● **What needs to be done**
Which of the lines in the data mention the string "none"? List them all.

── Dataset content

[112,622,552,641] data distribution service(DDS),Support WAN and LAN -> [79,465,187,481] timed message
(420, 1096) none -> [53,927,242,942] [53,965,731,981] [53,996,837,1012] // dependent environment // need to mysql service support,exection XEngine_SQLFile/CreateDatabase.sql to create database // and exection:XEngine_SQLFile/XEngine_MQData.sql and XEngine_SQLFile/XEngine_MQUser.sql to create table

────
── Dataset content

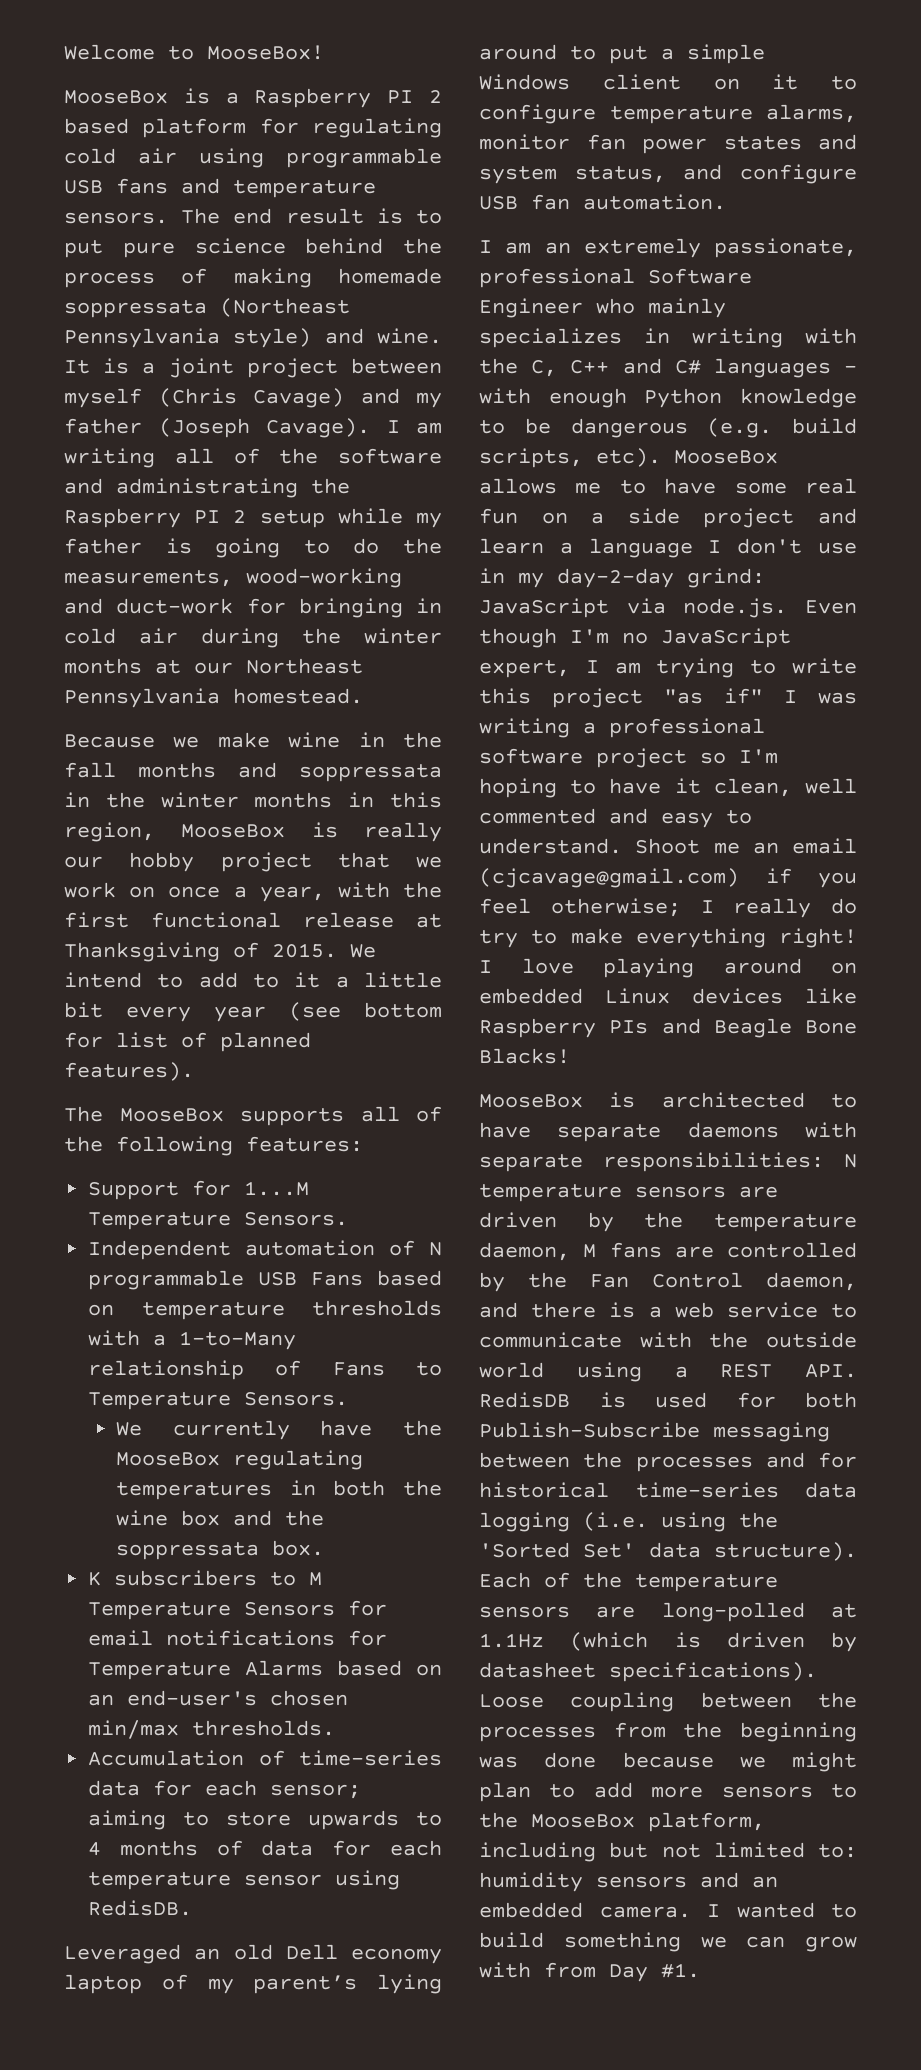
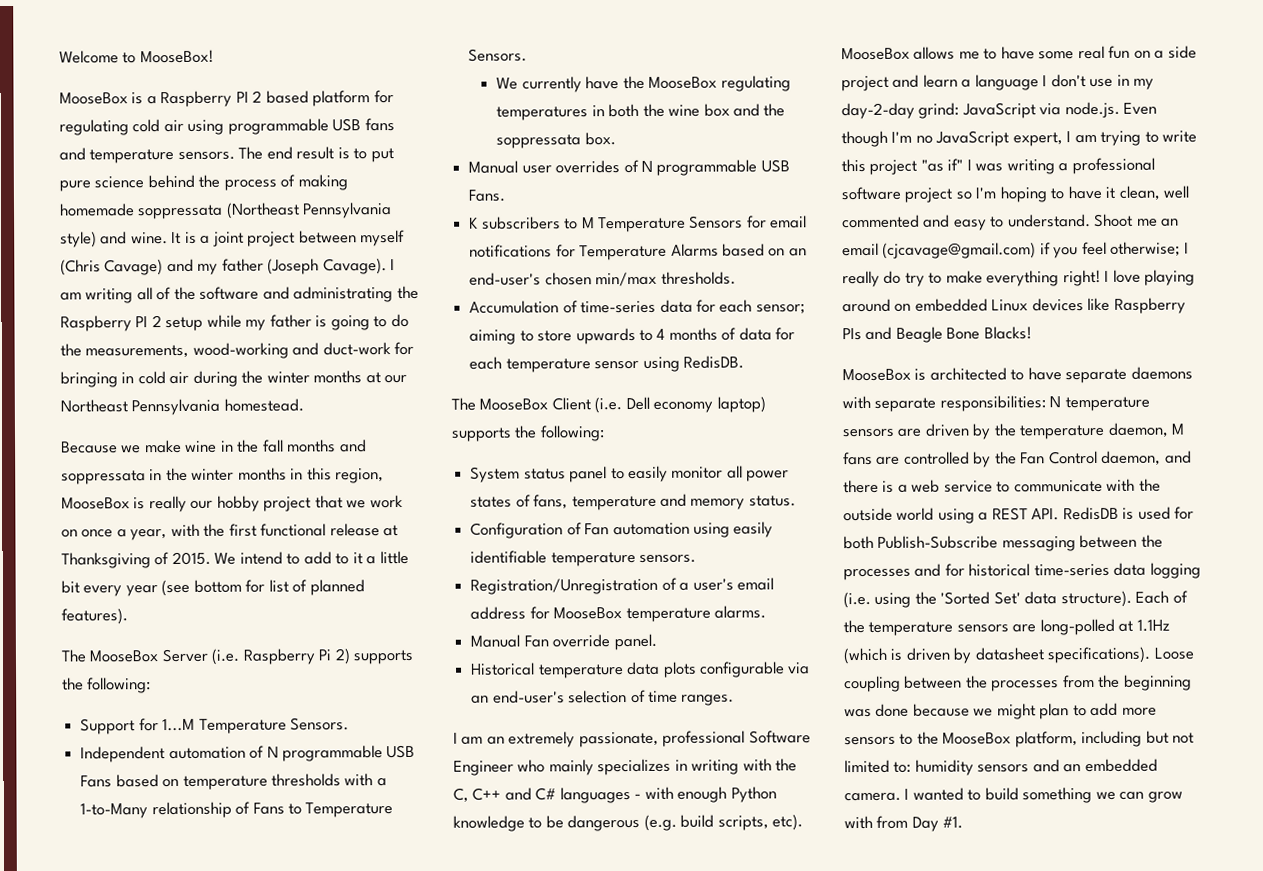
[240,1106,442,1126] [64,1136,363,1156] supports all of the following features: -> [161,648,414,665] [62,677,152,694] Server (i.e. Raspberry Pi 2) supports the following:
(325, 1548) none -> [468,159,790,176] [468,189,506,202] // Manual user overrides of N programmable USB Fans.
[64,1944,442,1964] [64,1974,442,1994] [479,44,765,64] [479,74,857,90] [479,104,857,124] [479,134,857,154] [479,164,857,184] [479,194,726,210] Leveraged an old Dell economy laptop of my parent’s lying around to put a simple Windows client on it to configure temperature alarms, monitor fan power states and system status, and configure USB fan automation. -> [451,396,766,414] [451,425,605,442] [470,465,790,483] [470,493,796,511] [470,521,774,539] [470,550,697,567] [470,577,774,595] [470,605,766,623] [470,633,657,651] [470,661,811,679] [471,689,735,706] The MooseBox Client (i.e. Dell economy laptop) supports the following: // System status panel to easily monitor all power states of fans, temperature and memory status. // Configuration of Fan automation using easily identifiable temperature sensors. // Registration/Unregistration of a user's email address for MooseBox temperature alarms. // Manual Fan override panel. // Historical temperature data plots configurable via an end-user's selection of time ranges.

────
── Dataset content

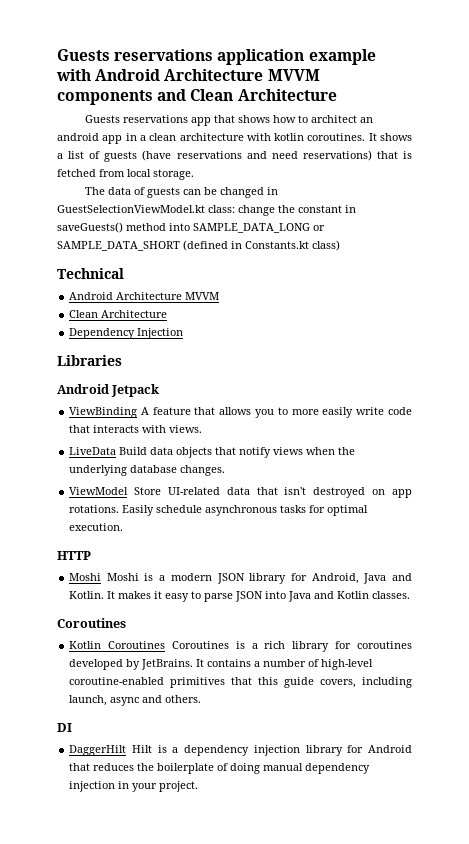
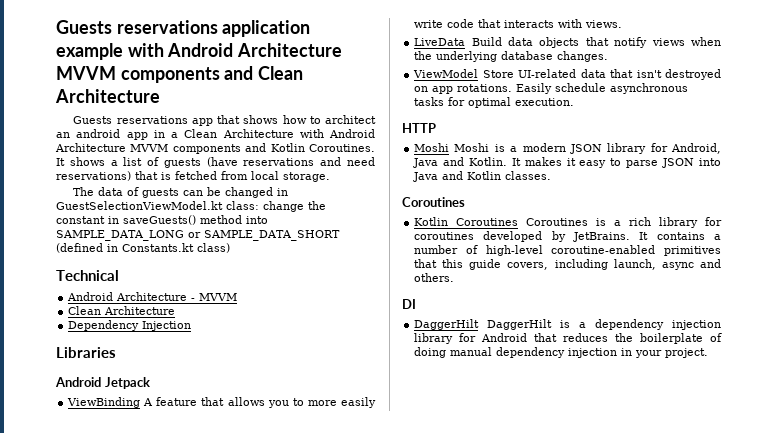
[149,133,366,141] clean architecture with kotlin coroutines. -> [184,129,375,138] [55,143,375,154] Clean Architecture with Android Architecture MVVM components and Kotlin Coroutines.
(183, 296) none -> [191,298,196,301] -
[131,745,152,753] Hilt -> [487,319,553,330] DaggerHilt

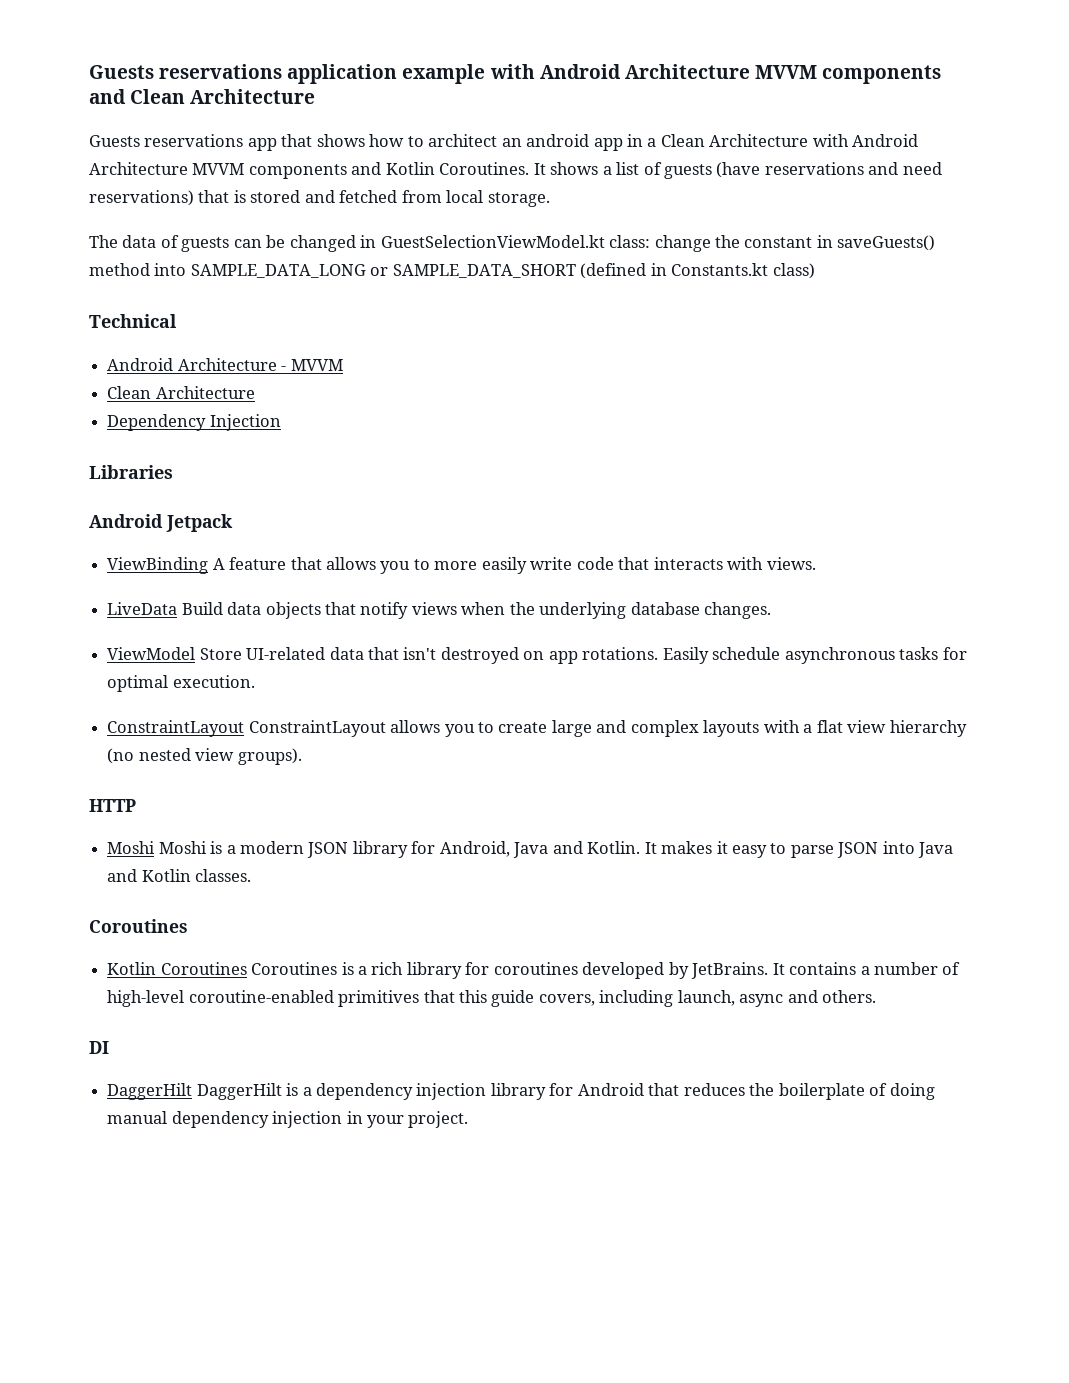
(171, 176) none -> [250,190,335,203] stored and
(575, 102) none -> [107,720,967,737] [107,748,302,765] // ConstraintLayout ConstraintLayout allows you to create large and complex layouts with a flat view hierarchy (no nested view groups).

────

● **Reply to the task**
(420, 1096) none -> [53,927,242,942] [53,965,731,981] [53,996,837,1012] // dependent environment // need to mysql service support,exection XEngine_SQLFile/CreateDatabase.sql to create database // and exection:XEngine_SQLFile/XEngine_MQData.sql and XEngine_SQLFile/XEngine_MQUser.sql to create table
(325, 1548) none -> [468,159,790,176] [468,189,506,202] // Manual user overrides of N programmable USB Fans.
(183, 296) none -> [191,298,196,301] -
(171, 176) none -> [250,190,335,203] stored and
(575, 102) none -> [107,720,967,737] [107,748,302,765] // ConstraintLayout ConstraintLayout allows you to create large and complex layouts with a flat view hierarchy (no nested view groups).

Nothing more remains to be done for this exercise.